President Radev: Bulgaria did not allow a single Bulgarian Jew to be sent to death camps

Bulgarian President Roumen Radev, attending the World Holocaust Forum 2020 at Yad Vashem in Jerusalem on January 23, said: “Bulgaria is here with head held high because it did not allow a single Bulgarian Jew to be sent to the death camps, and we can only pride ourselves on this feat of the Bulgarian people, who are highly esteemed here”.

Radev called for joint efforts to combat antisemitism, xenophobia and hatred, according to the statement on his remarks posted on the President’s official website.

“The Fifth International Holocaust Remembrance Forum brings together leaders from around the world to remind us of one of the darkest and most shameful periods in human history and to warn us never to allow it again,” Radev said, speaking ahead of the start of the ceremony marking 75 years since the liberation of Auschwitz and International Holocaust Remembrance Day.

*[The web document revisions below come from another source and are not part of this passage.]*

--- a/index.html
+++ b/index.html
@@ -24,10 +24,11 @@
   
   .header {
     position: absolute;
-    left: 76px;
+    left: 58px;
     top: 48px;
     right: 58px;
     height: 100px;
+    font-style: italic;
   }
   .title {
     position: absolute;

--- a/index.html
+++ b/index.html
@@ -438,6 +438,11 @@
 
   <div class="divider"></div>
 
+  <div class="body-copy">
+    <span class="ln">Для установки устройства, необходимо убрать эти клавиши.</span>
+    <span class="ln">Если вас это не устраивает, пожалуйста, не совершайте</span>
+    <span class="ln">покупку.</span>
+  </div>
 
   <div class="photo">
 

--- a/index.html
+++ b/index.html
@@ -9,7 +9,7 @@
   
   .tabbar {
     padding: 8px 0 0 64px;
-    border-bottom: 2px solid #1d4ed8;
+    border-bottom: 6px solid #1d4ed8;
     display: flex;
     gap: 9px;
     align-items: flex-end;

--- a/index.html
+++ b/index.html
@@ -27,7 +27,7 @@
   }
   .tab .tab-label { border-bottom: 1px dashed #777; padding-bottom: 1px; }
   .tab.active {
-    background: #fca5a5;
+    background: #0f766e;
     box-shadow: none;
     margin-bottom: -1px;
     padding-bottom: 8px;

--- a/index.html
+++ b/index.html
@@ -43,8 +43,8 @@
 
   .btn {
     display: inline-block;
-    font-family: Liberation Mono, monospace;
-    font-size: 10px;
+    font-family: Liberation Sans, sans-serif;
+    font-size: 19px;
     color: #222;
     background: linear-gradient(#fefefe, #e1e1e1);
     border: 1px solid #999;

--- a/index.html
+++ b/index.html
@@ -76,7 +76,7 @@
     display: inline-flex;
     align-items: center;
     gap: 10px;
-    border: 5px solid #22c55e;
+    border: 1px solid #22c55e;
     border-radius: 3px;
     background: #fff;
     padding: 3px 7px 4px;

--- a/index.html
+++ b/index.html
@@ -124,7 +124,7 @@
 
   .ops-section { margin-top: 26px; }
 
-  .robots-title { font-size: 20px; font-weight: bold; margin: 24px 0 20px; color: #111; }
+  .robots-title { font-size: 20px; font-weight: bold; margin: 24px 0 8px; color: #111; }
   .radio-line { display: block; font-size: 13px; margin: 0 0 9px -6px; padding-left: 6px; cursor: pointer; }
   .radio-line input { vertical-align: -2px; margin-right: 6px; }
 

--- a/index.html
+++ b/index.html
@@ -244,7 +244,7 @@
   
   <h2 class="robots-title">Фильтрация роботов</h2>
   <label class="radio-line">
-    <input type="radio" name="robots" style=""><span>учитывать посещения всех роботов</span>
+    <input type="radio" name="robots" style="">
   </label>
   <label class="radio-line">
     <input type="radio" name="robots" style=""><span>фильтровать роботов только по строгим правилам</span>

The commemorative event at Yad Vashem is being attended by 47 heads of state and government from around the world.

The statement by the President’s office quoted Radev as saying that the forum was being held at a time of trouble and a complicated global security environment, and expressed the hope that the event would help to enhance dialogue and strengthen security.

As a matter of historical record, in 1943 a plan to which Bulgaria’s pro-Nazi government of the time had agreed, to deport Bulgarian Jews to Nazi death camps in occupied Poland was postponed indefinitely because of the strong resistance put up by the Bulgarian Orthodox Church, some politicians notably including then Deputy Speaker Dimitar Peshev, intellectuals, professionals and ordinary Bulgarians.

While the deportation of the Bulgarian Jews never went ahead, more than 11 000 Jews from the so-called “new lands” administered by Bulgaria in Vardar Macedonia, northern Greece and the city of Pirot were deported, with the involvement of Bulgarian military, police and other officials in carrying out the deportations. Those Jews were murdered at Treblinka.

Every March, the Bulgarian Jewish community commemorates the rescue of the Bulgarian Jews from deportation, while mourning the murders of the 11 343 Jews from the “new lands” administered by the Kingdom of Bulgaria.